*The task*
Would you please restate all of the entries exactly, apart from the pictures?

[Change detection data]
------------------------------------------------

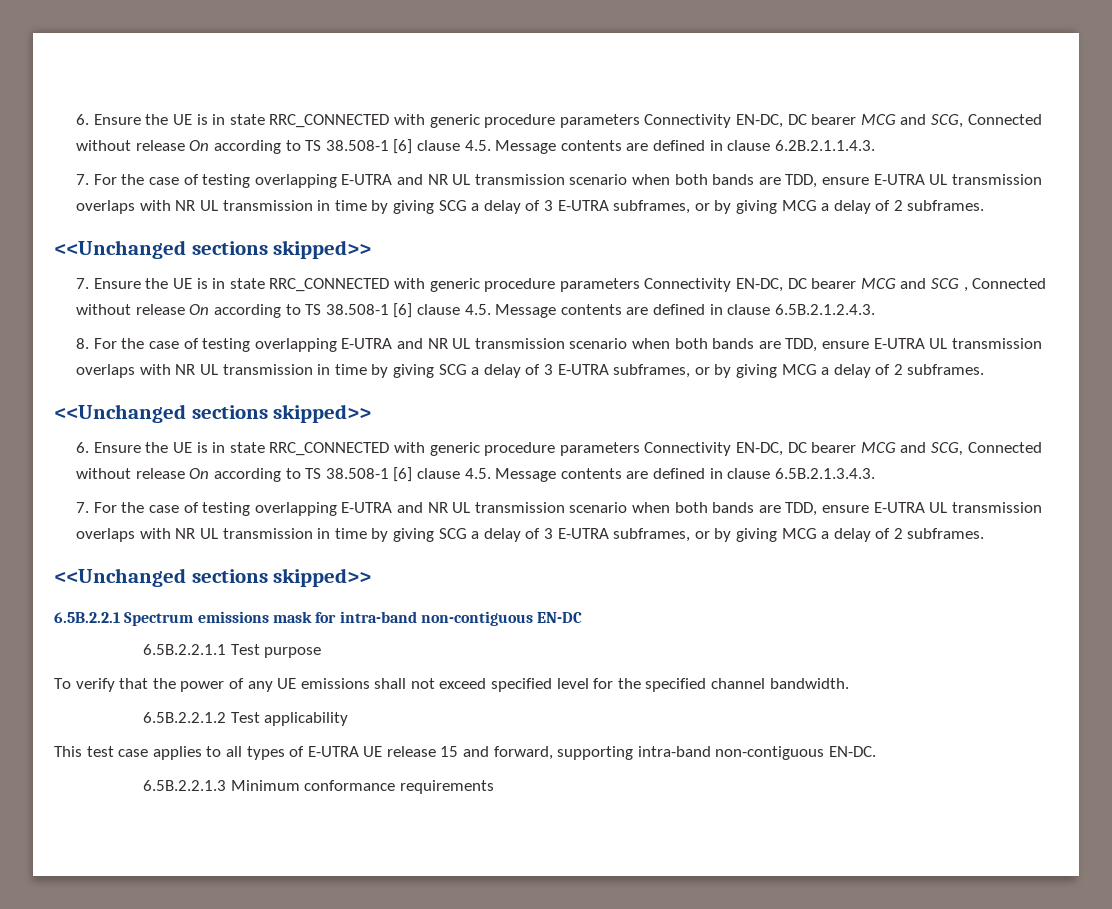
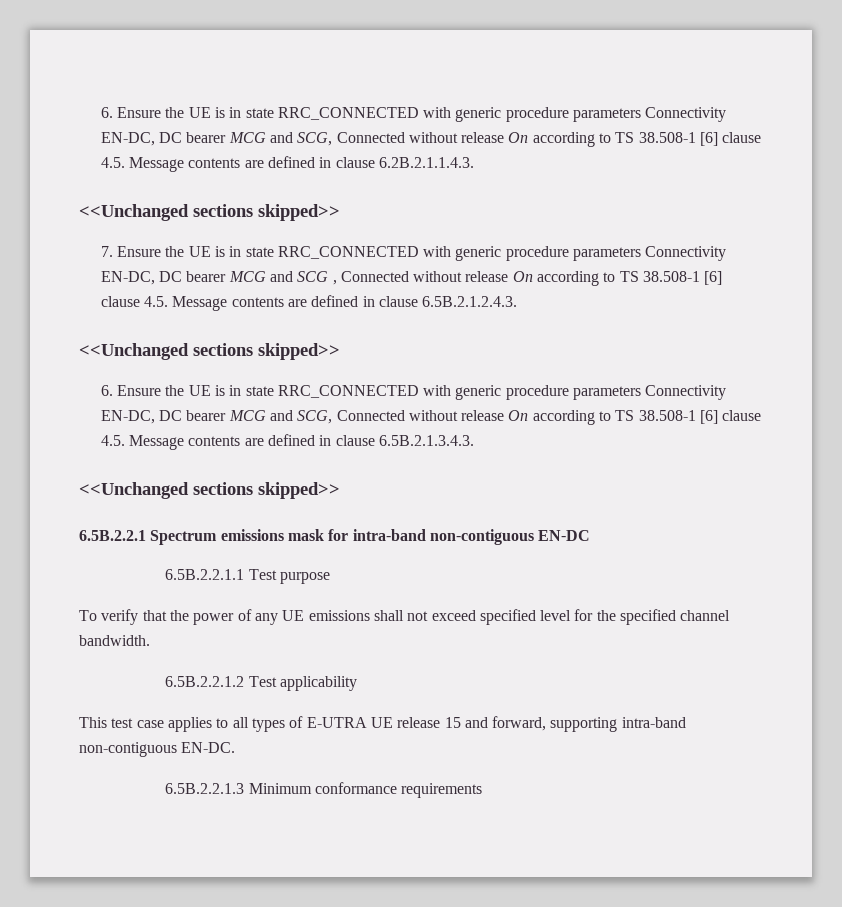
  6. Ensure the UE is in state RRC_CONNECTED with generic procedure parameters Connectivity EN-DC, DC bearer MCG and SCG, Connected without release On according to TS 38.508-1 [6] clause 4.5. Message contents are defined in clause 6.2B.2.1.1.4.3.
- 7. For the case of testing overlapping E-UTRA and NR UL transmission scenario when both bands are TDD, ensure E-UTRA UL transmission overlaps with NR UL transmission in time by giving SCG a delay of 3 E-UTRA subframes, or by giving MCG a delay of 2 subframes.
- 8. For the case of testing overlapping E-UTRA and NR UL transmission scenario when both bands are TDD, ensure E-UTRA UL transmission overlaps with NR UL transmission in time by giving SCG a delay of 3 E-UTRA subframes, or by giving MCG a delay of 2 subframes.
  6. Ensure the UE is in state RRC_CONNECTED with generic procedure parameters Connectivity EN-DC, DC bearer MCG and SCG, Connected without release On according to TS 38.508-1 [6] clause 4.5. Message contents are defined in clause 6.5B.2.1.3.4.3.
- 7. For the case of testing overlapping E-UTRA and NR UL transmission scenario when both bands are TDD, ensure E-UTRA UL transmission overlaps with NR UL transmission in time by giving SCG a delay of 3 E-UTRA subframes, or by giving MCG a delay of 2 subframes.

------------------------------------------------

*Solution below*
  6. Ensure the UE is in state RRC_CONNECTED with generic procedure parameters Connectivity EN-DC, DC bearer MCG and SCG, Connected without release On according to TS 38.508-1 [6] clause 4.5. Message contents are defined in clause 6.2B.2.1.1.4.3.
- 7. For the case of testing overlapping E-UTRA and NR UL transmission scenario when both bands are TDD, ensure E-UTRA UL transmission overlaps with NR UL transmission in time by giving SCG a delay of 3 E-UTRA subframes, or by giving MCG a delay of 2 subframes.
- 8. For the case of testing overlapping E-UTRA and NR UL transmission scenario when both bands are TDD, ensure E-UTRA UL transmission overlaps with NR UL transmission in time by giving SCG a delay of 3 E-UTRA subframes, or by giving MCG a delay of 2 subframes.
  6. Ensure the UE is in state RRC_CONNECTED with generic procedure parameters Connectivity EN-DC, DC bearer MCG and SCG, Connected without release On according to TS 38.508-1 [6] clause 4.5. Message contents are defined in clause 6.5B.2.1.3.4.3.
- 7. For the case of testing overlapping E-UTRA and NR UL transmission scenario when both bands are TDD, ensure E-UTRA UL transmission overlaps with NR UL transmission in time by giving SCG a delay of 3 E-UTRA subframes, or by giving MCG a delay of 2 subframes.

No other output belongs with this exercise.